Programming Events: Saturday June 14
1:00-1:30 Threshing demonstration
Fenn Martin will conduct a live demonstration of Thrasher 002, a build-your-own threshing machine specially commissioned for the exhibition. Designed for aspiring back-to-the-landers, Thrasher 002 is scaled to ensure an ample supply of grains for all human and animal occupants of your farm and home.
1:30-2:30 Access to Tools: David Senior on the Whole Earth Catalog Library
In 1968, Stewart Brand founded the Whole Earth Catalog. Brand’s goals were to make a variety of tools accessible to newly dispersed counterculture communities, back-to-the-land households, and innovators in the fields of technology, design, and architecture, and to create a community meeting-place in print.

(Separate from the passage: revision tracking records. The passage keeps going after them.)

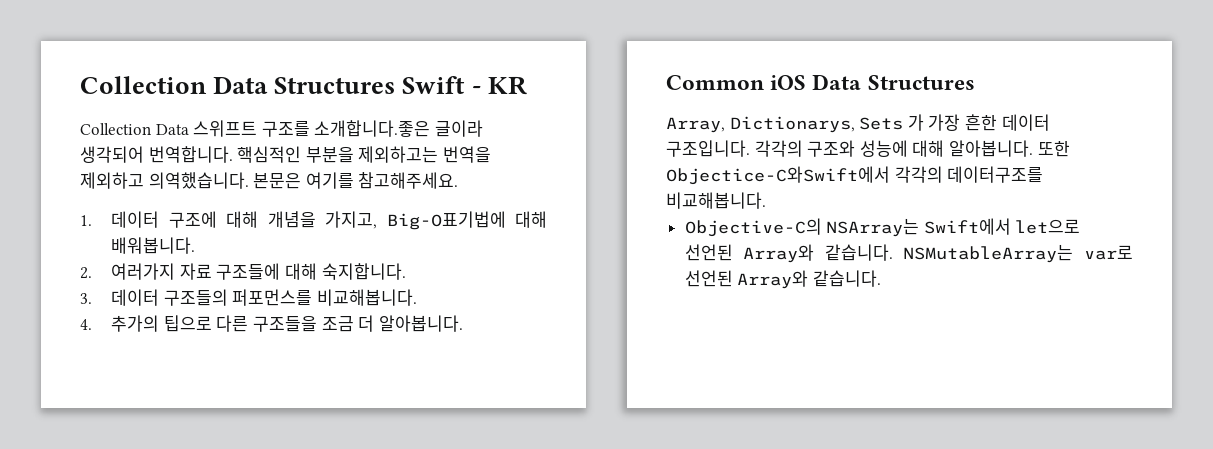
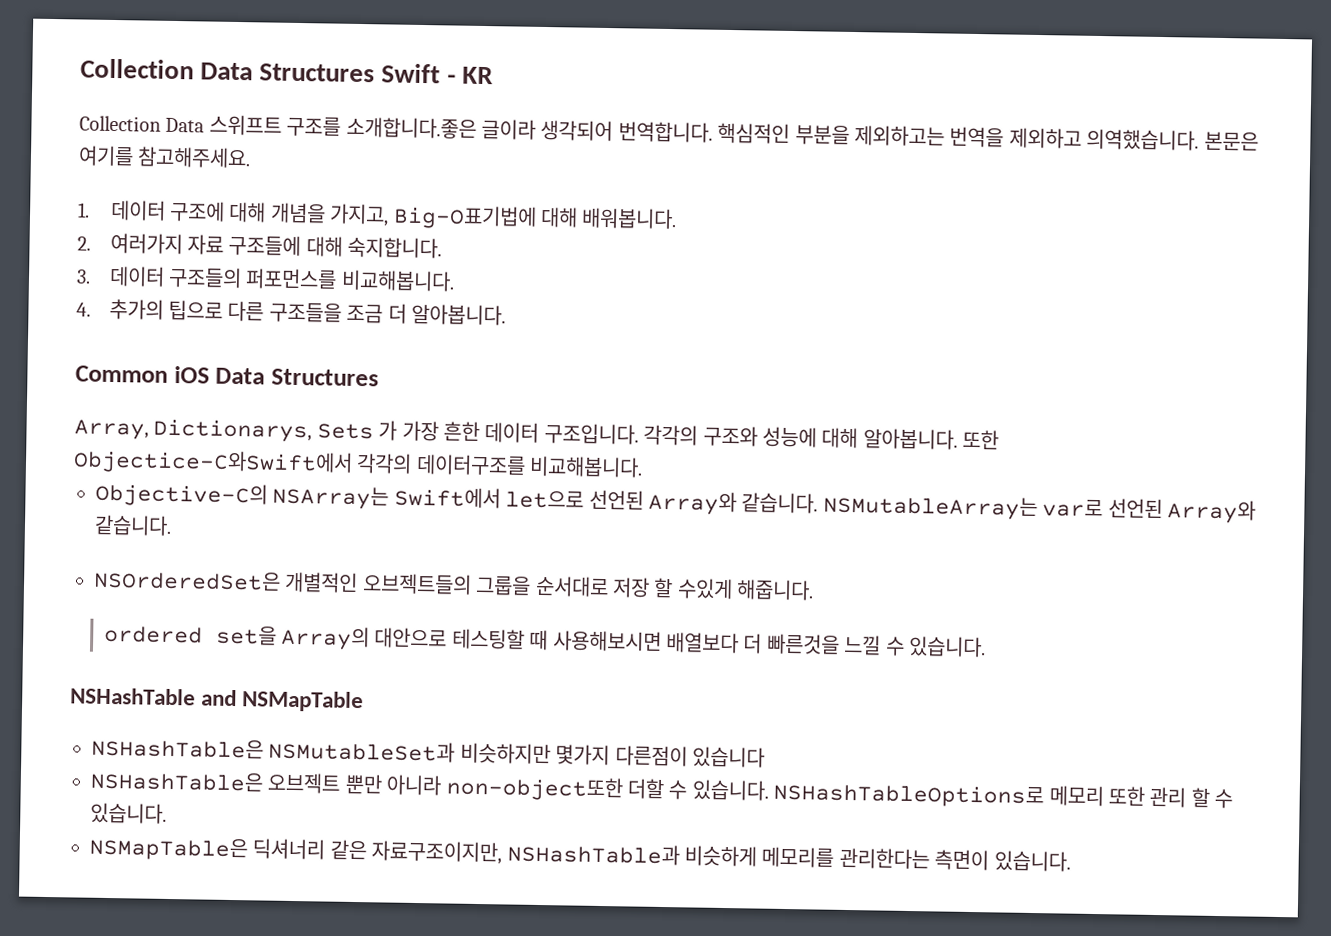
(881, 278) none -> [93,569,815,601] [103,625,986,658] [70,687,365,713] [91,737,765,768] [90,770,1234,809] [90,802,167,824] [89,836,1071,872] // NSOrderedSet은 개별적인 오브젝트들의 그룹을 순서대로 저장 할 수있게 해줍니다. // ordered set을 Array의 대안으로 테스팅할 때 사용해보시면 배열보다 더 빠른것을 느낄 수 있습니다. // NSHashTable and NSMapTable // NSHashTable은 NSMutableSet과 비슷하지만 몇가지 다른점이 있습니다 // NSHashTable은 오브젝트 뿐만 아니라 non-object또한 더할 수 있습니다. NSHashTableOptions로 메모리 또한 관리 할 수 있습니다. // NSMapTable은 딕셔너리 같은 자료구조이지만, NSHashTable과 비슷하게 메모리를 관리한다는 측면이 있습니다.

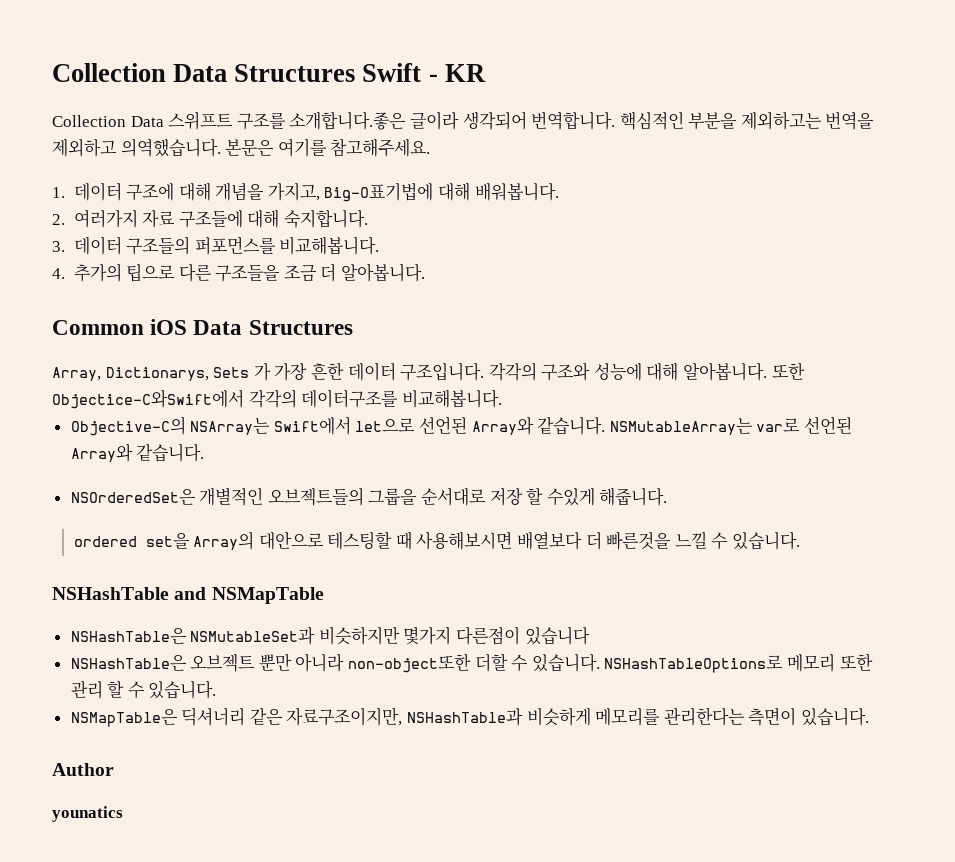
(1071, 861) none -> [52,763,114,776] [52,806,123,822] // Author // younatics

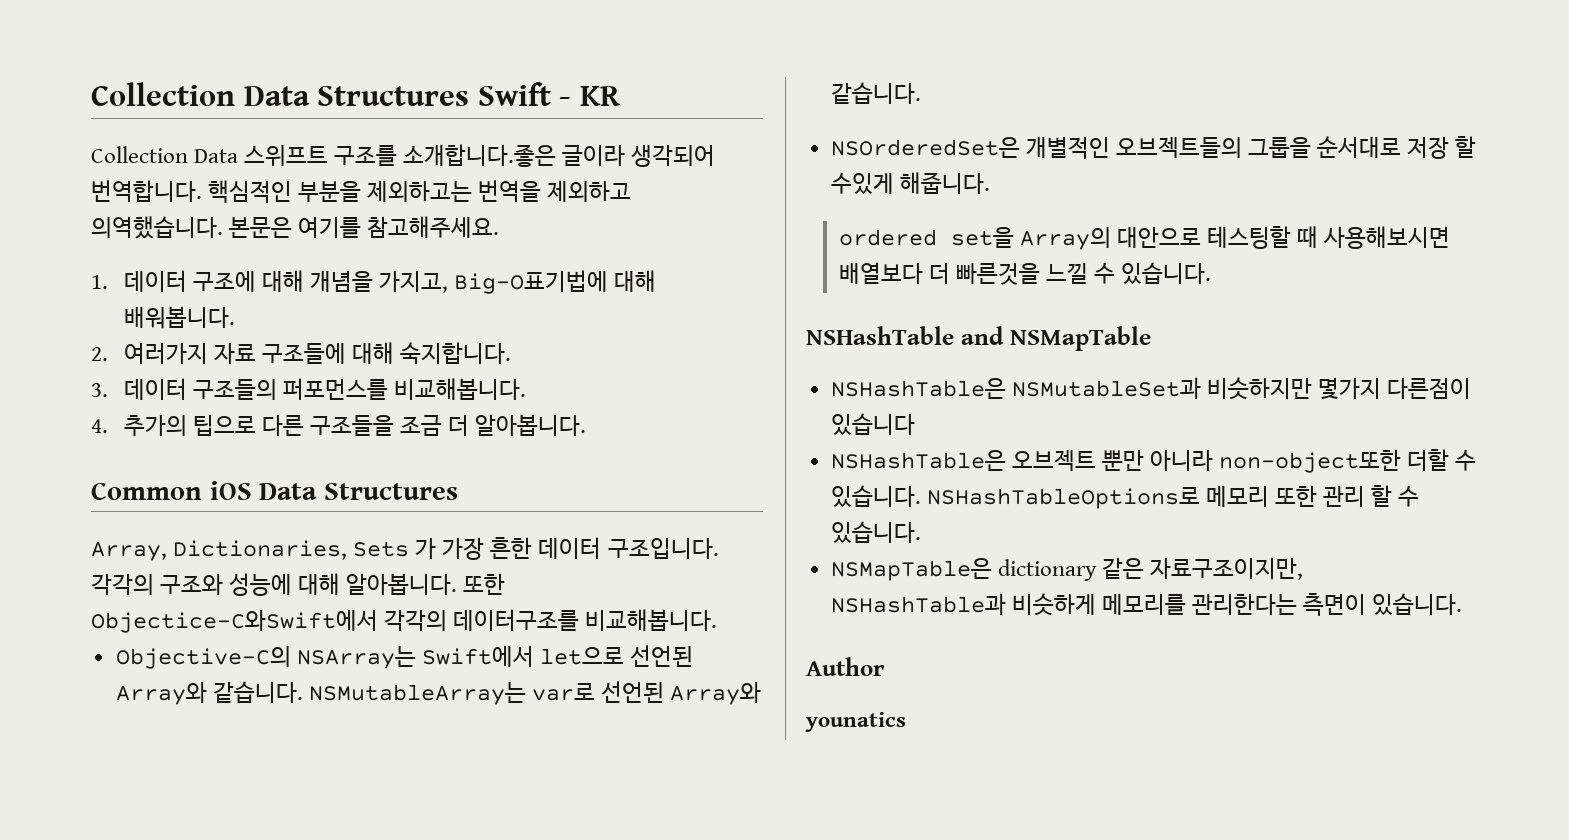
[105,367,209,381] Dictionarys, -> [173,540,348,560] Dictionaries,
[181,707,246,726] 딕셔너리 -> [997,559,1097,581] dictionary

Books, selected and described by the editorial staff and organized in sections titled Understanding Whole Systems, Shelter and Land Use, Communication, and Community, were primary resources offered by the Whole Earth Catalog. For a 2010 exhibition at the Museum of Modern Art in New York City, David Senior surveyed publications that were listed in the Whole Earth Catalog and summarized the history of the catalogue project over the course of the years 1968-1974. Senior's talk will describe some highlights from his research, reflect on the WEC's focus on experimental ideas in design and technology as well as its importance within an historical lineage of self-publishing/DIY art and design projects.
David Senior is Bibliographer at The Museum of Modern Art Library in New York City. He has been published in Frieze, Bulletins of the Serving Library, A Prior and C Magazine and is a member of the advisory boards of Printed Matter, Art Metropole, Primary Information, Yale Union (YU), and the Serving Library.
2:30-3:30 Doing Our Own Thing: On the Ideas Behind the Back-to-the-Land Movement
With Ron Caplan, Andrew Terris Johanna Padelt and David Martin. Moderated by Amish Morrell.
This panel will consider some of the key ideas and influences behind the back-to-the-land movement. Consisting of people who were part of the movement in Cape Breton, the panel will explore the role of information networks and alternative publications that linked local communities to an international counterculture. Panelists will also reflect on the idea of self-sufficient living as aesthetic practice and how aspects of the back-to-the-land phenomena paralleled broader trends in art and culture.
Ron Caplan is founder of Cape Breton’s Magazine and Publisher of Breton Books.
Andrew Terris and Rejene Stowe homesteaded on 55 acres in northern Cape Breton from 1971 to 1982. There they built their own house, grew their own food, cut their own firewood, and established a successful stained glass business.
Johanna Padelt is a silversmith who moved to Cape North in 1971. Soon thereafter she established her business, The Jewellery at Cape North, and later became co-owner of Arts North.
David Martin went back-the-land in Port Hood in 1970, where he worked as a potter, cabinet maker and carpenter.
Amish Morrell is Editor at C Magazine and Co-Curator of Doing Our Own Thing: Back-to-the-Land in Eastern Canada during the 1970s.